On Thu, Feb 09, 2023 at 03:00:24AM -0500, gene heskett wrote:
This would suggest that the AAAA record for yahoo is available, but the
v6 connectivity is not.
Show us the result of 'ip addr list' on your box...
Cheers
ip addr list.{Munged}
1: lo: <LOOPBACK,UP,LOWER_UP> mtu 65536 qdisc noqueue state UNKNOWN group
default qlen 1000
link/loopback 00:00:00:00:00:00 brd 00:00:00:00:00:00
inet 127.0.0.1/8 scope host lo
valid_lft forever preferred_lft forever
inet6 ::1/128 scope host
valid_lft forever preferred_lft forever
2: eno1: <BROADCAST,MULTICAST,UP,LOWER_UP> mtu 1500 qdisc pfifo_fast state
UP group default qlen 1000
link/ether munged brd ff:ff:ff:ff:ff:ff
altname enp0s31f6
inet munged brd munged scope global noprefixroute eno1
valid_lft forever preferred_lft forever
inet6 fe80::42b0:76ff:fe5b:113c/64 scope link noprefixroute
valid_lft forever preferred_lft forever
Thanks. What I see is that the only ipv6 addresses you have are the
"::1/128" on lo (this is the v6 equivalent to the v4 127.0.0.1) and
that "fe80:...", which is a v6 link local address [1]. Your computer
won't get as far as your Ethernet cable with that, so that'd explain
the "no route to host".
This means that your computer isn't getting a viable IPv6 address.

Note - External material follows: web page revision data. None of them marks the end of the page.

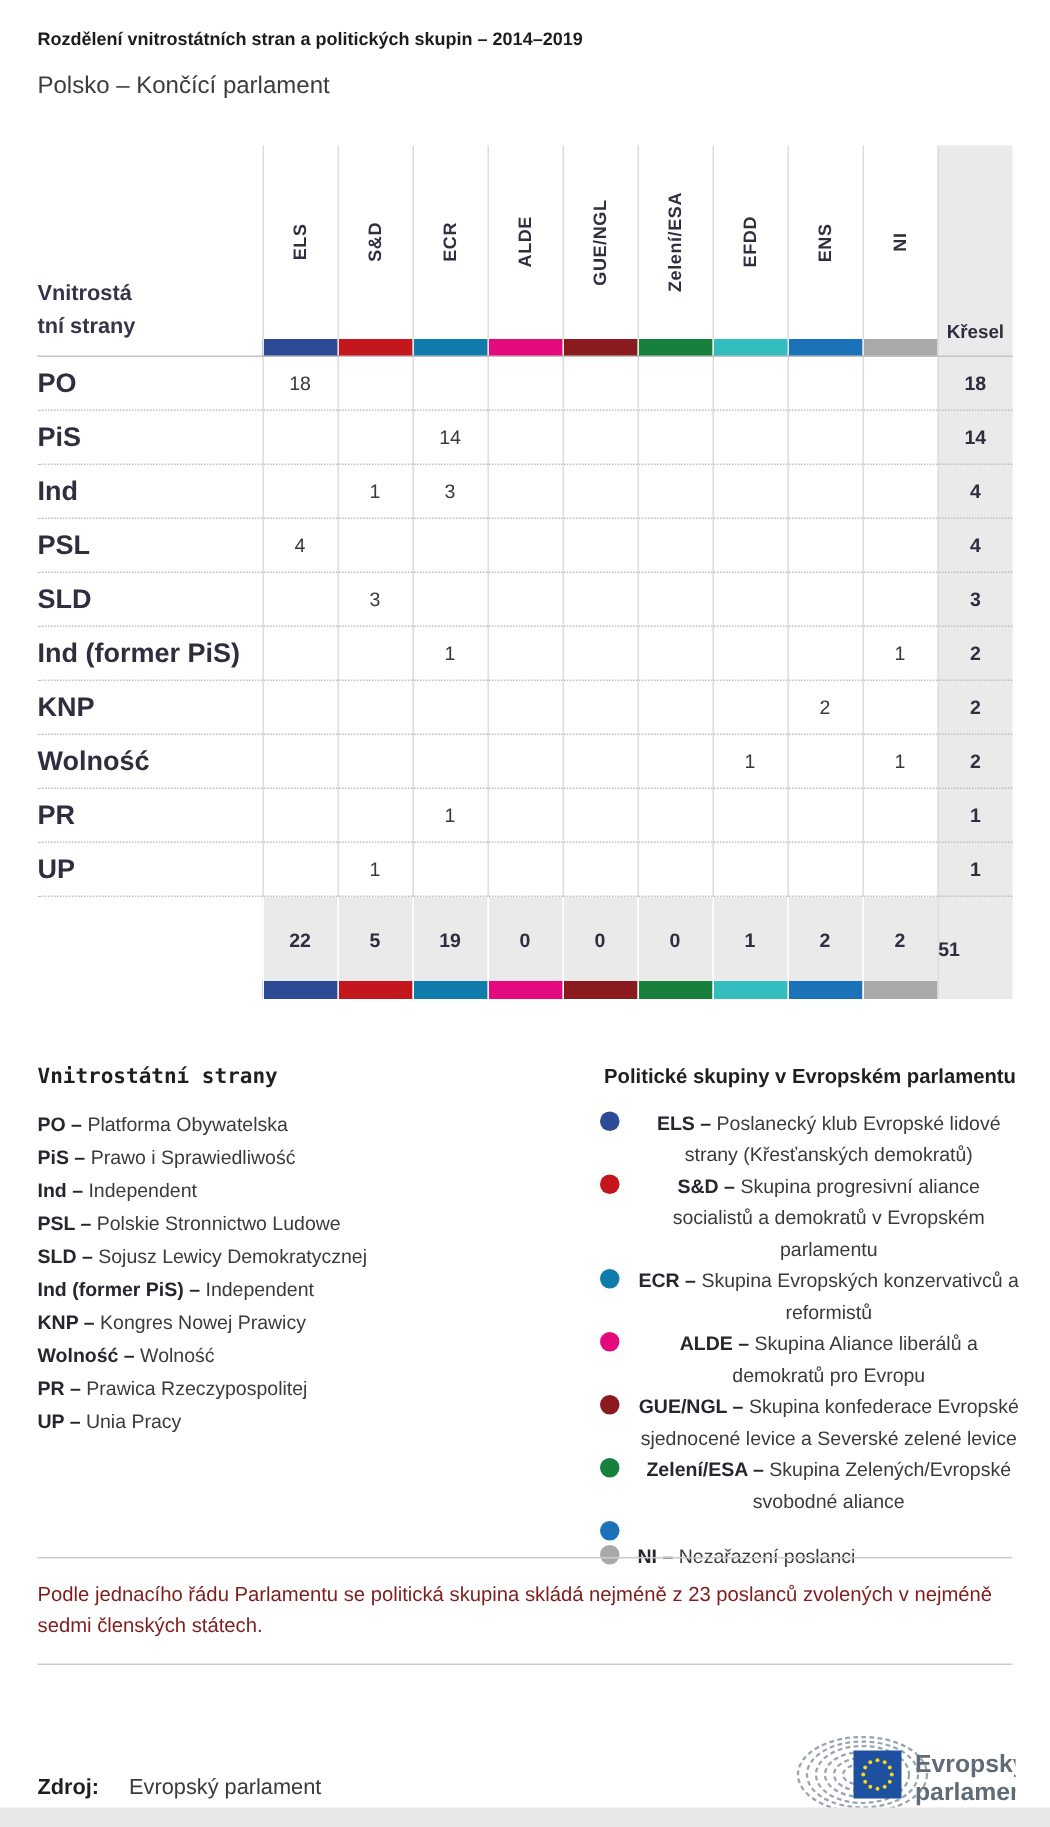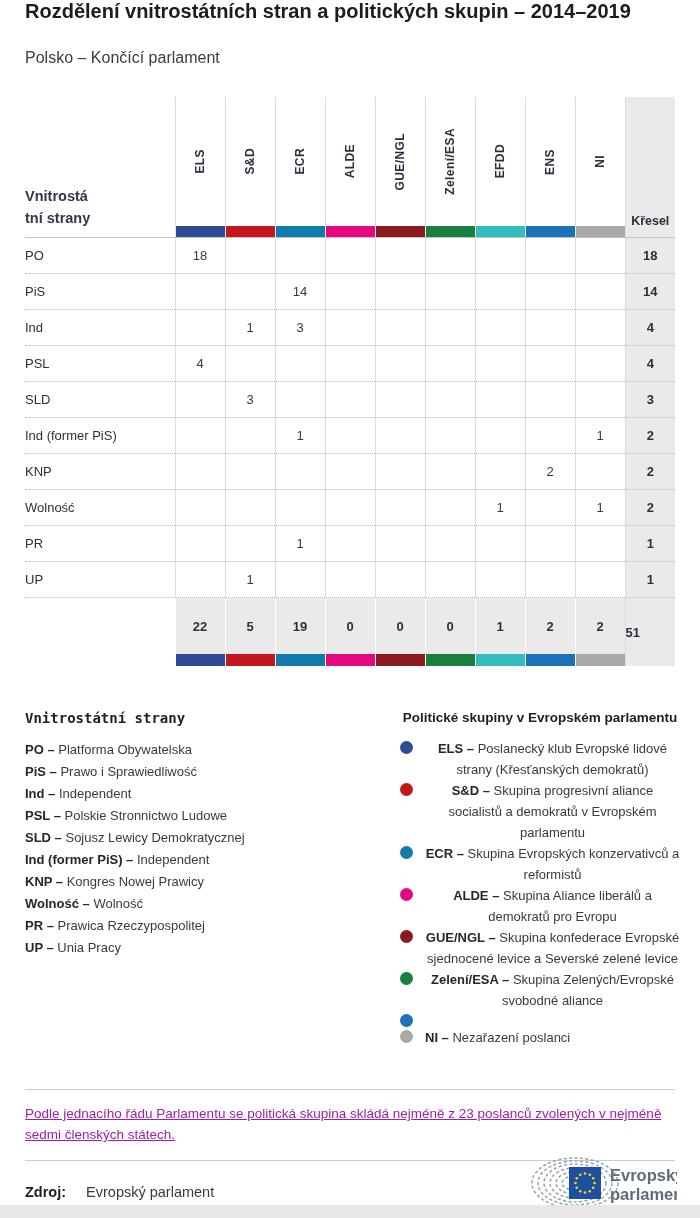--- a/index.html
+++ b/index.html
@@ -6,7 +6,7 @@
   body{width:700px;height:1218px;position:relative;background:#ffffff;
        font-family:"Liberation Sans",sans-serif;color:#2f2f38;overflow:hidden;}
 
-  .title{position:absolute;left:25px;top:0;font-size:20px;font-weight:bold;color:#1c1c1c;}
+  .title{position:absolute;left:25px;top:19px;font-size:12px;font-weight:bold;color:#1c1c1c;}
   .subtitle{position:absolute;left:25px;top:49px;font-size:16px;font-weight:normal;color:#3c3c3c;}
 
   .table-wrap{position:absolute;left:25px;top:97px;width:650px;}

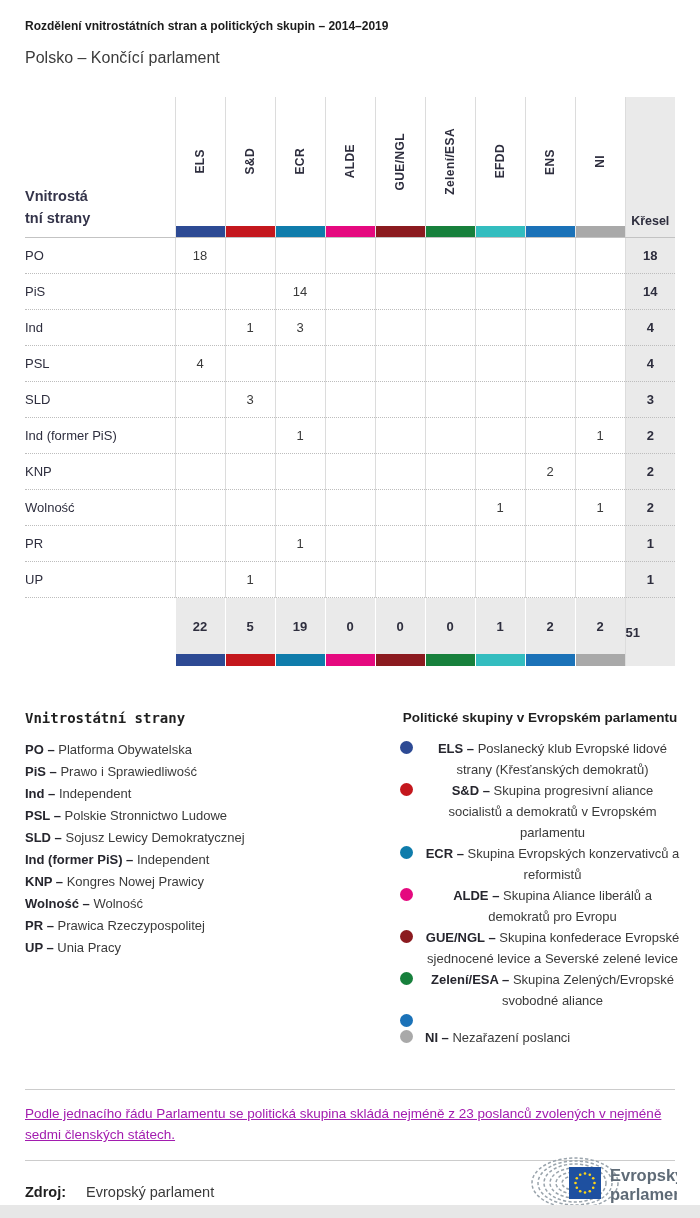--- a/index.html
+++ b/index.html
@@ -24,7 +24,7 @@
   tr.bars td{height:11px;border-left:1px solid #e8e8e8;border-bottom:1px solid #c3c3c3;}
 
   tbody td{height:35px;font-size:13px;color:#3a3a3a;text-align:center;border-left:1px solid #dcdcdc;}
-  tbody td.party{font-weight:normal;text-align:left;border-left:none;font-size:13px;color:#2e2e3e;}
+  tbody td.party{font-weight:bold;text-align:left;border-left:none;font-size:18px;color:#2e2e3e;}
   tbody td.seat-total{background:#eaeaea;font-weight:bold;color:#2e2e3e;}
   tbody tr + tr td{border-top:1px dotted #bdbdbd;}
 

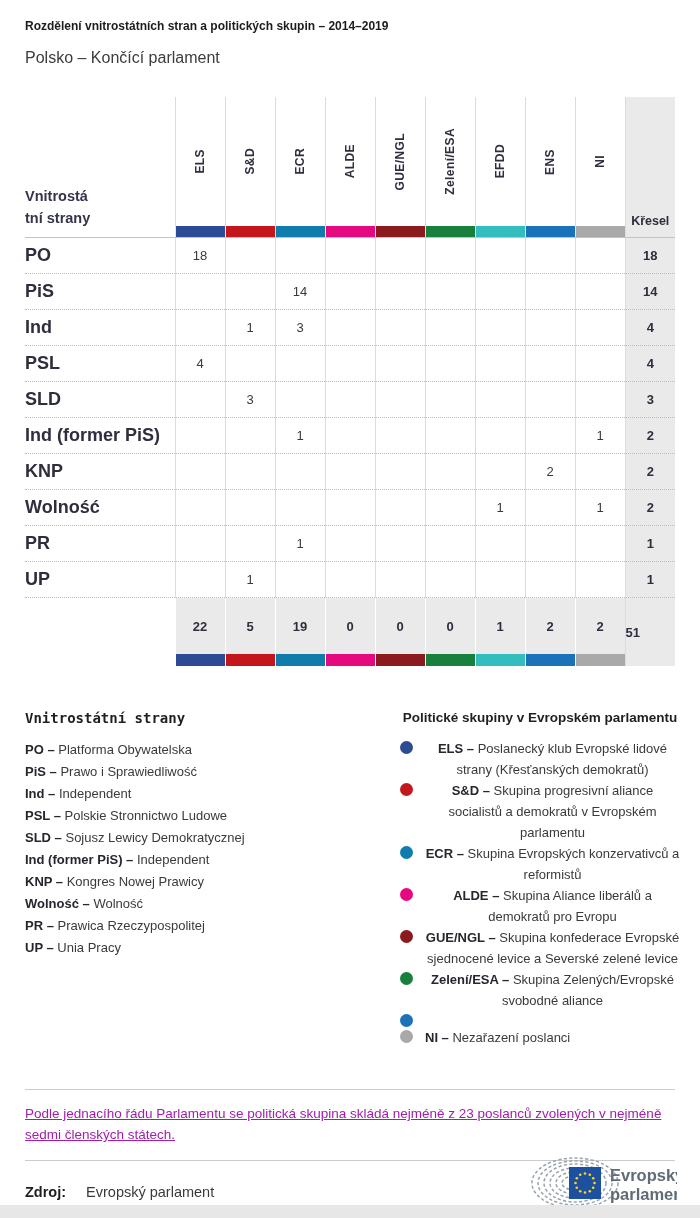--- a/index.html
+++ b/index.html
@@ -49,9 +49,9 @@
   .lg-item .dot{width:13px;height:13px;border-radius:50%;flex:0 0 13px;margin-top:3px;}
   .lg-item b{color:#26262e;}
 
-  .footnote{position:absolute;left:25px;top:1089px;width:650px;
+  .footnote{position:absolute;left:25px;top:1038px;width:650px;
             border-top:1px solid #cccccc;border-bottom:1px solid #cccccc;
-            padding:13px 0 15px;font-size:13.5px;line-height:21px;color:#a21caf;text-decoration:underline;}
+            padding:13px 0 15px;font-size:13.5px;line-height:21px;color:#7f1d1d;}
 
   .source{position:absolute;left:25px;top:1184px;font-size:14.5px;color:#3a3a3a;}
   .source b{color:#1f1f1f;margin-right:20px;}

This may sound paradoxical, since "v6 host resolution" is working,
but is not, because both are decoupled: the DNS request/reply is
giving you the A (aka v4) and AAAA (v6) records over ipv4. The
higher layer protocol (DNS) doesn't care what kind the lower layer
(IP) was over which it was transported.
If you care about v6 (or are just curious), you might try to debug
your v6 setup until you get it working or find out that your provider
isn't playing along after all.
You'd start with your local network: that should always be possible.
Then work your way upstream to your router.